Memory hierarchy in moderh HPC systems

Level

Type

Size

Speed

Location

Registers

CPU Registers

~KB

1-2 cycles

On-chip (CPU)

L1 Cache

SRAM

32–64 KB/core

2–4 cycles

On-chip (CPU)

L2 Cache

SRAM

256 KB–1 MB/core

10–20 cycles

On-chip (CPU)

L3 Cache

SRAM

10–100 MB/CPU

20–60 cycles

On-chip (CPU)

Main Memory

DRAM (DDR4/DDR5)

128 GB–4 TB/node

20–100 ns

Off-chip

GPU Memory

HBM/GDDR6

16–80 GB/GPU

1–2 TB/s

(HBM)

Non-Volatile Memory

Intel Optane/NVDIMM

100s GB–TB

~DRAM speed

Off-chip

Local Storage

NVMe SSD/HDD

TBs–PBs

μs–ms

Node-local

Shared Storage

Lustre/BeeGFS

PBs–EBs

Slower than local

Network-attached

Tape Storage

Tape Drives

PBs–EBs

Seconds–minutes

Offline

The main memory (also known as RAM - Random Access Memory) in an HPC cluster system or supercomputer is a critical component that directly impacts the performance of computational workloads. It serves as the primary workspace for data that the CPU and accelerators (e.g., GPUs) actively use during computation. The main memory is distributed and visible to only local CPUs and/or GPU (i.e. physical computer or compute node).

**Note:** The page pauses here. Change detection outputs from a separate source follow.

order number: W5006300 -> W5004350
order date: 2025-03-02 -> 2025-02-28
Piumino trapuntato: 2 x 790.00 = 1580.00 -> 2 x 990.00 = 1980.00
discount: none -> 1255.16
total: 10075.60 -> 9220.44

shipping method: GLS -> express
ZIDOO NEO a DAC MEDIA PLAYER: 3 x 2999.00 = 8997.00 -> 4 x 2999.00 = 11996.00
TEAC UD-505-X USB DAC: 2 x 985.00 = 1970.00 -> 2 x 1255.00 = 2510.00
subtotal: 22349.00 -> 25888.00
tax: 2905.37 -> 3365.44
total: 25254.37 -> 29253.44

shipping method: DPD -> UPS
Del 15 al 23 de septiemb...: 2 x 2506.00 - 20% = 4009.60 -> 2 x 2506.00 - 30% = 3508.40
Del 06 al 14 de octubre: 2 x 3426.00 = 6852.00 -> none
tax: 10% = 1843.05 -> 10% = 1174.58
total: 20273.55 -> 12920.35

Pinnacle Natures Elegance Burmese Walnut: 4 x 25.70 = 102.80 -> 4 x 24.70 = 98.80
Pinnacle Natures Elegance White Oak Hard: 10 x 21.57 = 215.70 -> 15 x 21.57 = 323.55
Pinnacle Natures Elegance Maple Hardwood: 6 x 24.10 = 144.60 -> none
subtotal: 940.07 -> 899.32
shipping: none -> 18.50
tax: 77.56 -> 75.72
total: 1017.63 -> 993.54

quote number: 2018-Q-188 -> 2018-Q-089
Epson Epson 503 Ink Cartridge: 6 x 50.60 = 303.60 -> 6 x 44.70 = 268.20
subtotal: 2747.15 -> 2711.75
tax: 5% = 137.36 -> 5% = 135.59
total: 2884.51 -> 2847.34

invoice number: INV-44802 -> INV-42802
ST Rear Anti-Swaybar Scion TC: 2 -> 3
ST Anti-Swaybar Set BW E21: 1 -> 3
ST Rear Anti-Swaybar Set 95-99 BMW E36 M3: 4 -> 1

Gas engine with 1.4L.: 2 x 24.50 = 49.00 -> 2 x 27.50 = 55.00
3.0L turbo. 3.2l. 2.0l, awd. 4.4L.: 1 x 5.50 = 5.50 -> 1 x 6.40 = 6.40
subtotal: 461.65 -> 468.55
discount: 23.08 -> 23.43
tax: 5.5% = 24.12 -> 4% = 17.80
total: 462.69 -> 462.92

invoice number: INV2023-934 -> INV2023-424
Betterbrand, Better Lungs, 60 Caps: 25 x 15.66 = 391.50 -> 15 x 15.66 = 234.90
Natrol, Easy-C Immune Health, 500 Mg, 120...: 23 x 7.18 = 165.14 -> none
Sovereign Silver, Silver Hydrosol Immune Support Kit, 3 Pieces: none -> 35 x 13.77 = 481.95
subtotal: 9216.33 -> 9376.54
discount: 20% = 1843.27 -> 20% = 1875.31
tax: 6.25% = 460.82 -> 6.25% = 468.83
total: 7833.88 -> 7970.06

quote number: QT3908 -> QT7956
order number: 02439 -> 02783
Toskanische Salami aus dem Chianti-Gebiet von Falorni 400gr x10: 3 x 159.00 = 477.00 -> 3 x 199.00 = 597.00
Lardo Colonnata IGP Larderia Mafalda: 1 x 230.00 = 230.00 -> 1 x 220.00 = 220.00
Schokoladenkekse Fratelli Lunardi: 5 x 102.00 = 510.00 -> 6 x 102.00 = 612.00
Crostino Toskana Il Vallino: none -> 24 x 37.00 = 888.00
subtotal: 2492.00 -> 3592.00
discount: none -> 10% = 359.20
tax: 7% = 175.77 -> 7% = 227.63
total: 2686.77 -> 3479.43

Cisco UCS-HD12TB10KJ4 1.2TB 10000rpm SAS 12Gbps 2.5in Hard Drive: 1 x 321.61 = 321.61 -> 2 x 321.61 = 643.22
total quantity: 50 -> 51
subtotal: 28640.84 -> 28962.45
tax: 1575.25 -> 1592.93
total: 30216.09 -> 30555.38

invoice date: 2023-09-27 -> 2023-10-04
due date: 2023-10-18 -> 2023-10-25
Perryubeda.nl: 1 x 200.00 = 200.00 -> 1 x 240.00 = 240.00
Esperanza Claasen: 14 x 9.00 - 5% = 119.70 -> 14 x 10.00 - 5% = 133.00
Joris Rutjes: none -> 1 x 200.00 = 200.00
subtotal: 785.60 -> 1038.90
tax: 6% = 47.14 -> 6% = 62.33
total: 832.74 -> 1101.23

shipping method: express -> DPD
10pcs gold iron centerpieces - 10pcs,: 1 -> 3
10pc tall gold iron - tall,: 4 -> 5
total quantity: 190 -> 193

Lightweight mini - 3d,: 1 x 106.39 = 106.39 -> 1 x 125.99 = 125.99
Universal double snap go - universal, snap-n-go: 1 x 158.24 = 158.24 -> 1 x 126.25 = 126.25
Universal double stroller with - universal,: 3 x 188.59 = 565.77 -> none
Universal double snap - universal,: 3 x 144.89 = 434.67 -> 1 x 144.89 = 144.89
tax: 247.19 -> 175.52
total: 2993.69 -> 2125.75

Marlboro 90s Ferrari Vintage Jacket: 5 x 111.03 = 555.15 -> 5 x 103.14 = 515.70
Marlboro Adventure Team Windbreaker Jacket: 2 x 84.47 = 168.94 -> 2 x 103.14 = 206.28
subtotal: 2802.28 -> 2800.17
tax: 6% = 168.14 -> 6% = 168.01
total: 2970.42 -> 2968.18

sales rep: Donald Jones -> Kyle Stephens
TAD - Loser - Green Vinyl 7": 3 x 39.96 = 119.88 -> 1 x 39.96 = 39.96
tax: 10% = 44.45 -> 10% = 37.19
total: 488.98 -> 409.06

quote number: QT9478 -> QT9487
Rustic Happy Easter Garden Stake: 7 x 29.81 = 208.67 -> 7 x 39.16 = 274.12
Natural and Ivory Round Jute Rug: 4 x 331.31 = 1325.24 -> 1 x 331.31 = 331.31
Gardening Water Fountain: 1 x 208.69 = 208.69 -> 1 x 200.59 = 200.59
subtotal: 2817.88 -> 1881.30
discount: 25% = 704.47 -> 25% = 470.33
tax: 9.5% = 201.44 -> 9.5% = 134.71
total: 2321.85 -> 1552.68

Storage is a large number of dedicated servers (computers) consisting of a high volume and high read and write speeds. The storage systems are distributed and visible to many (all) compute and login nodes. The storage has the following characteristics:

  • Scalability: highly scalable to accomodate growing data volumes generated and processed by HPC applications.

  • Performance: ensure that the data can be accessed, read and written at high speeds to keep pace with the computational requirements, support high-performance protocols, such as Parallel File Systems (parallel NFS), parallel IO

  • Parallelism: support parallel access to data across multiple nodes simultaneously, leverage parallel file systems and distributed storage architectures to maximize throughput and minimize contention.

  • Reliability and Availability: Secure uninterupted access to data and preventing data loss or corruption, incorporated features such as redundancy, data replication, snapshotting, etc.

  • Security: Dealing with sensitive or proprietary information, robust security features such as access control, encryption, authentication.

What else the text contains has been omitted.